Lydia Moyer is a contemporary video and print artist who works primarily with themes of feminism, the environment, and history. She often appropriates existing materials and objects and blurs the premise of non-fiction. Her work has been featured a number of national and international exhibitions including The European Media Arts Festival in Osnabruck, Germany; The Impakt Festival in Utrecht, the Netherlands; video-dumbo in Brooklyn; the PDX Festival in Portland, Oregon; the Black Maria Festival in Jersey City; Printed Matter in New York City and the Center for Book and Paper at Columbia College in Chicago. Aside from her artwork, Moyer also works as an Associate Professor at the University of Virginia.

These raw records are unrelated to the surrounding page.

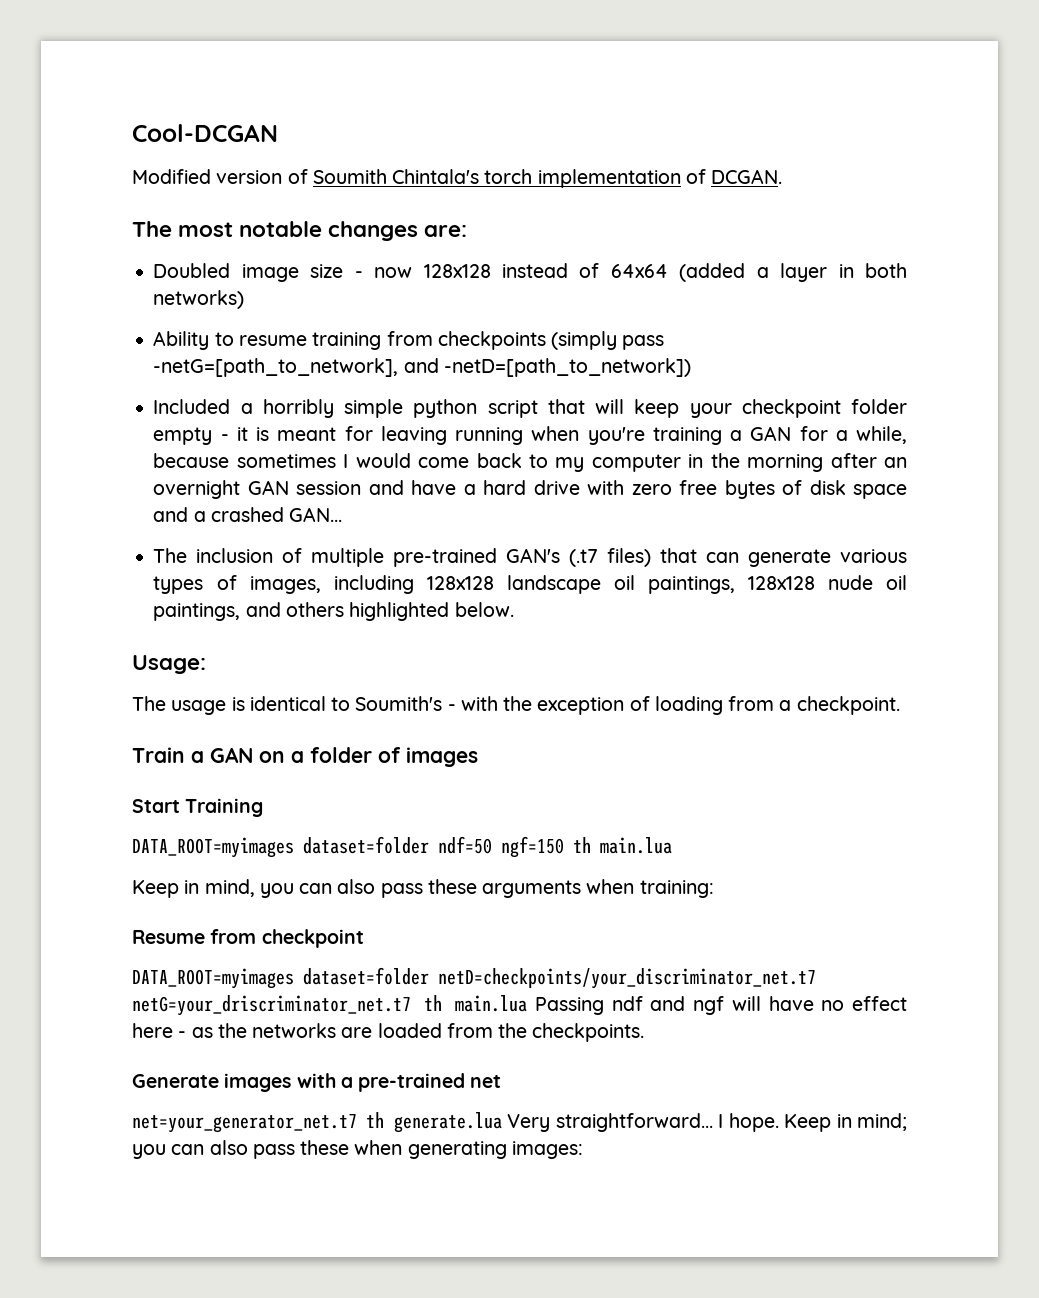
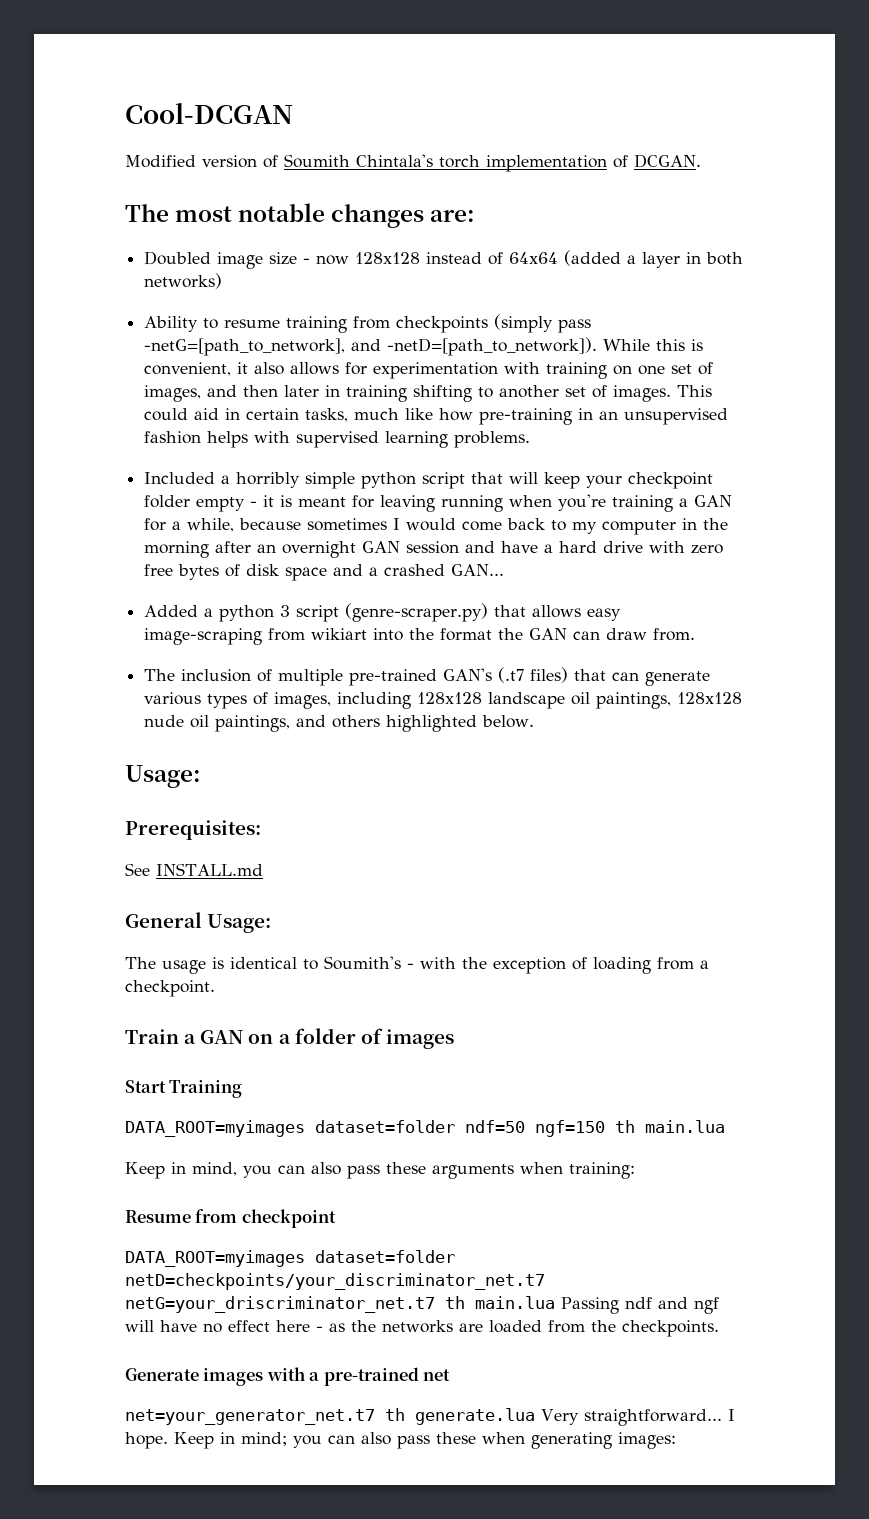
[443,358,691,377] -netD=[path_to_network]) -> [387,337,704,356] [144,362,714,379] [144,385,713,402] [144,408,729,425] [144,431,531,448] -netD=[path_to_network]). While this is convenient, it also allows for experimentation with training on one set of images, and then later in training shifting to another set of images. This could aid in certain tasks, much like how pre-training in an unsupervised fashion helps with supervised learning problems.
(343, 514) none -> [144,603,622,622] [144,628,696,645] // Added a python 3 script (genre-scraper.py) that allows easy image-scraping from wikiart into the format the GAN can draw from.
(206, 664) none -> [125,820,261,840] [125,863,263,876] [125,912,272,933] // Prerequisites: // See INSTALL.md // General Usage:

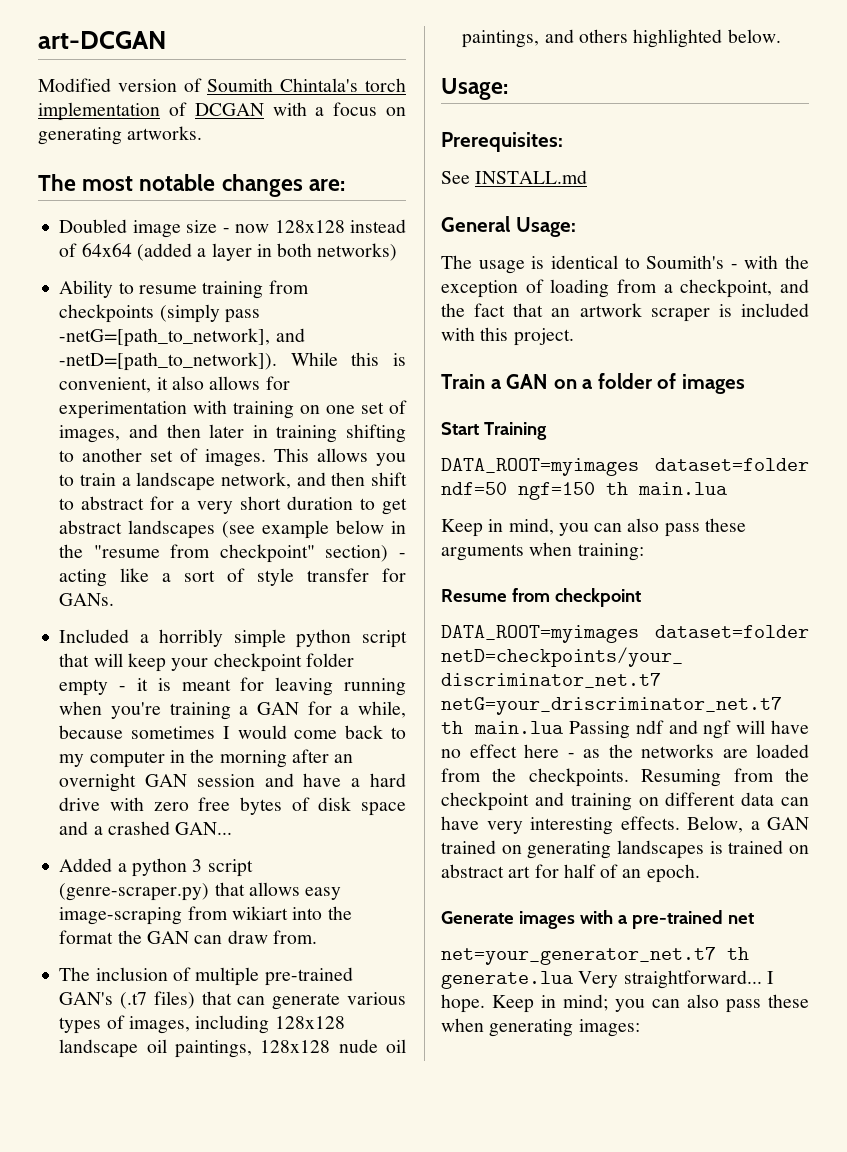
[125,103,293,124] Cool-DCGAN -> [38,31,166,49] art-DCGAN
[634,154,701,168] DCGAN. -> [194,102,406,116] [38,126,203,145] DCGAN with a focus on generating artworks.
[144,408,729,425] [144,431,531,448] could aid in certain tasks, much like how pre-training in an unsupervised fashion helps with supervised learning problems. -> [317,448,406,466] [59,472,407,491] [59,496,407,515] [59,520,407,539] [59,544,406,563] [59,568,406,587] [59,593,115,606] allows you to train a landscape network, and then shift to abstract for a very short duration to get abstract landscapes (see example below in the "resume from checkpoint" section) - acting like a sort of style transfer for GANs.
[125,980,215,997] checkpoint. -> [680,279,809,298] [441,303,809,322] [441,327,574,346] checkpoint, and the fact that an artwork scraper is included with this project.
(719, 1328) none -> [641,768,809,787] [441,792,809,811] [441,816,809,835] [441,840,809,859] [441,864,700,883] Resuming from the checkpoint and training on different data can have very interesting effects. Below, a GAN trained on generating landscapes is trained on abstract art for half of an epoch.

Moyer received her BFA at the New York State School of Art and Design at Alfred in 1999. In 2005, Moyer received her MFA in studio practice at UNC Chapel Hill.

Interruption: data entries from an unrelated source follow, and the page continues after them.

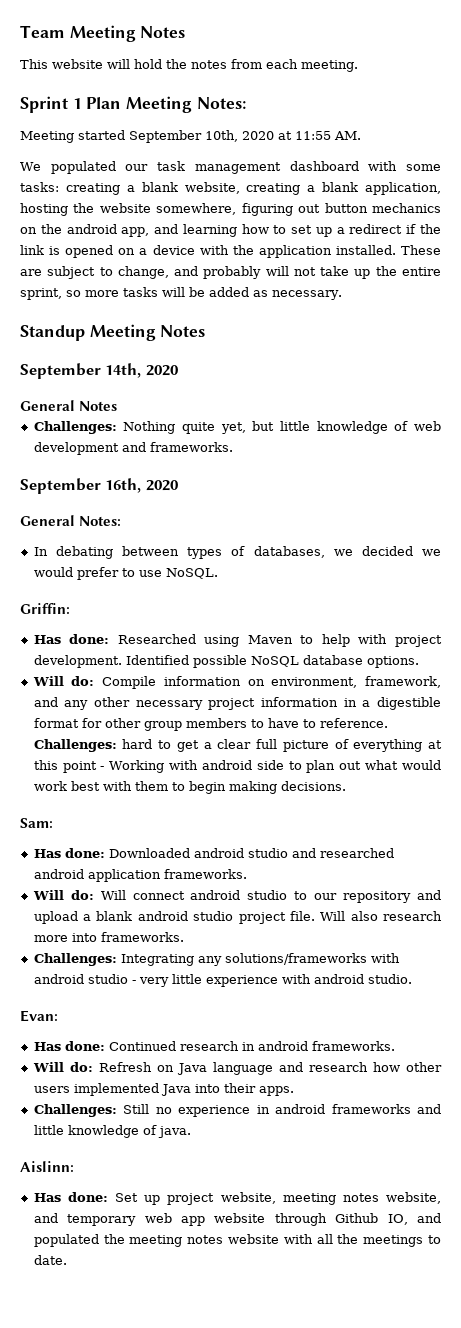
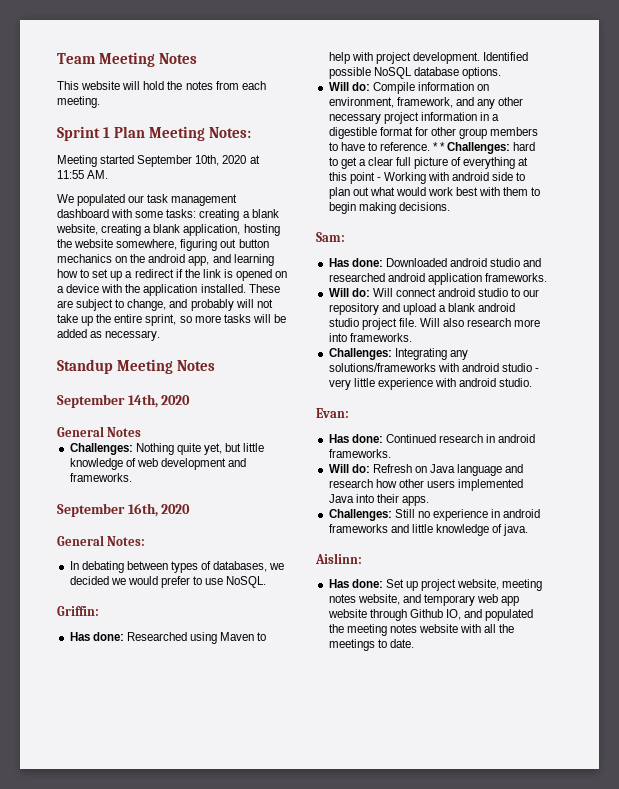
(388, 723) none -> [433,142,446,151] * *

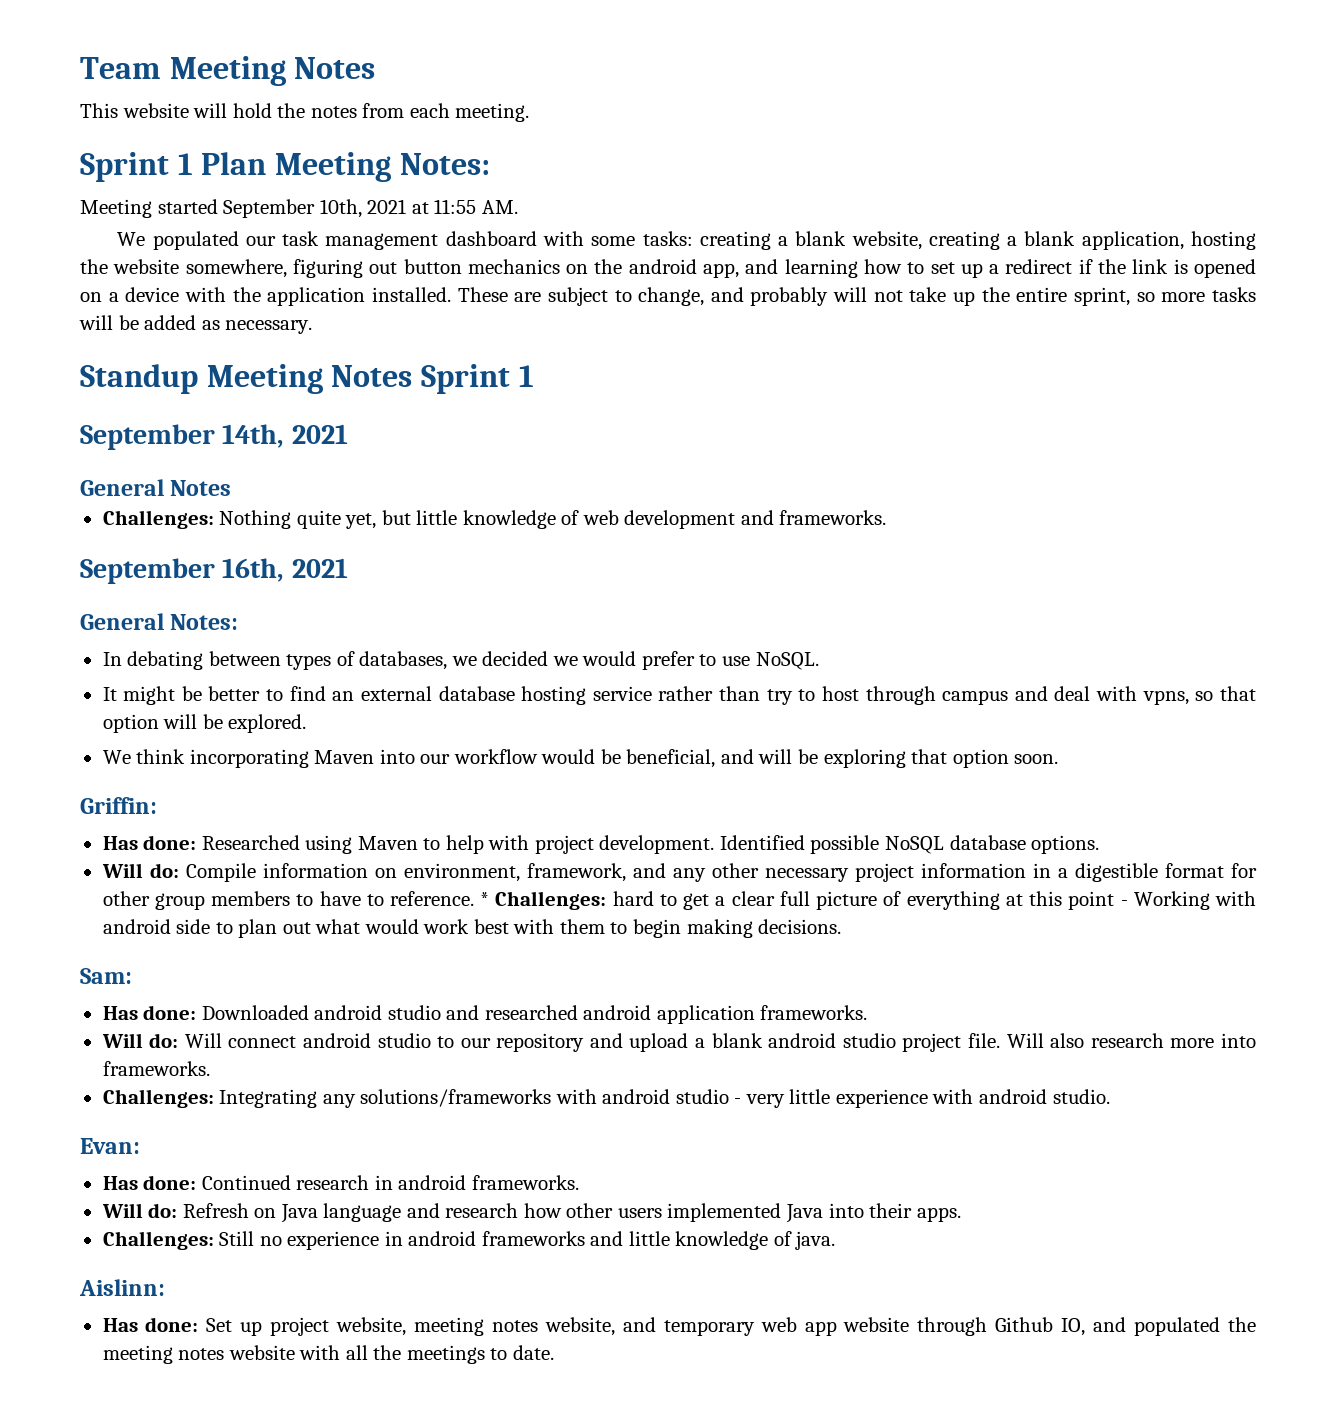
[222,155,247,164] 2020 -> [367,199,407,214] 2021
(215, 365) none -> [420,364,534,394] Sprint 1
[161,395,191,405] 2020 -> [291,424,348,444] 2021
[161,504,191,514] 2020 -> [291,558,348,578] 2021
(267, 582) none -> [102,686,1257,705] [102,714,307,733] [102,749,1059,768] // It might be better to find an external database hosting service rather than try to host through campus and deal with vpns, so that option will be explored. // We think incorporating Maven into our workflow would be beneficial, and will be exploring that option soon.
[440,142,446,151] * -> (490, 899) none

After receiving her BFA, Moyer taught community documentary at Appalshop in Appalachian Kentucky. She later began teaching at UVA in 2006 after completing her MFA at UNC Chapel Hill.

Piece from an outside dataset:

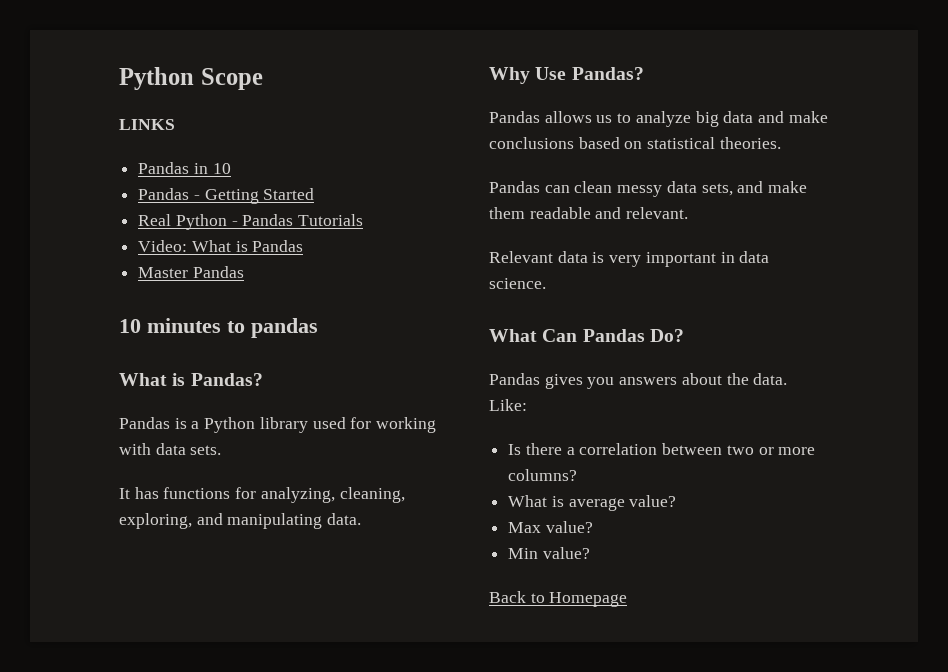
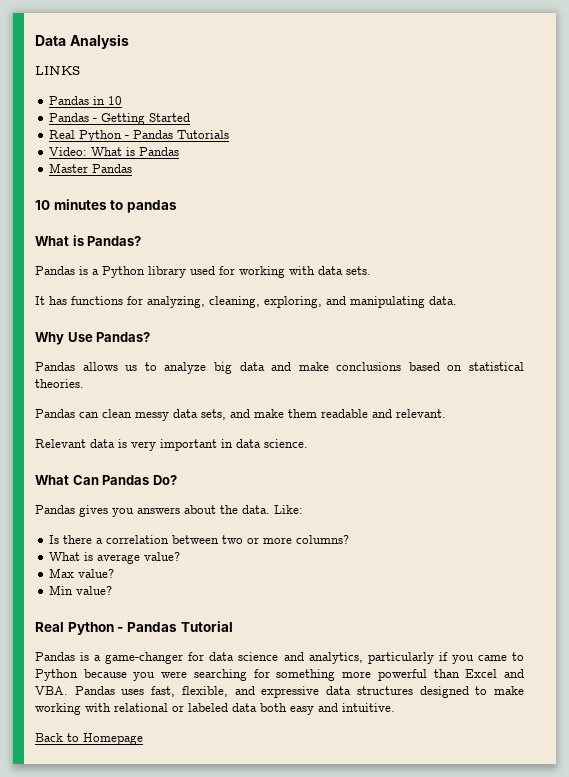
[119,67,263,90] Python Scope -> [35,34,129,49] Data Analysis
(590, 553) none -> [35,621,233,635] [35,652,524,664] [35,669,524,681] [35,686,524,698] [35,703,395,715] // Real Python - Pandas Tutorial // Pandas is a game-changer for data science and analytics, particularly if you came to Python because you were searching for something more powerful than Excel and VBA. Pandas uses fast, flexible, and expressive data structures designed to make working with relational or labeled data both easy and intuitive.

Moyer’s art is primarily video and print art. In an interview with Kiana Williams for Iris Magazine, a feminist magazine, at the University of Virginia, Moyer descried her art making process as though it is her “job to distill personal experience or interest into something that other people can understand or from which they can get something, whether it be a feeling, an insight, a question, anything.” Her art reinterprets and makes observations through a personal lens based on her own experiences. When asked about her motivation when making her pieces in Iris Magazine interview, Moyer said her “work often springs from my idealism and an attempt to reconcile that idealism with the world we live in. I’d be trying to reconcile those thing even if I wasn’t making art…In the most unromantic way, I think art is often about compulsion. The arts are too uncertain if one has to consciously seek motivation. If someone isn’t compelled to make things, I think they’d be smart not to abandon their interest in art but to find another way to make a living in order to be comfortable. That said, sometimes it takes a while to recognize these things, whether one is compelled or not. The influences and community around you can make a huge difference”
Much of Moyer’s work deals with feminism, the environment, culture, and themes of erasure. Her video series The Forcing for instance, deals directly with themes of environmental degradation, climate change, and issues dealing with the objectification of women in the form of viral trends and videos. Deer, commonly associated with femininity, play a crucial role in many of Moyer’s pieces. In The Forcing two does are featured entering a house through a dog door while a sound file of a rambunctious crowd is played and clips of a vicious crowd of photographers are spliced in, allowing Moyer to address issues of objectification, social media, and environmental degradation. By splicing in clips of a large crowd of paparazzi pushing and shoving one another to take photos of the deer in the viral clip, a metaphor for women on the internet, she is able to convey the issues of objectification of women on the internet.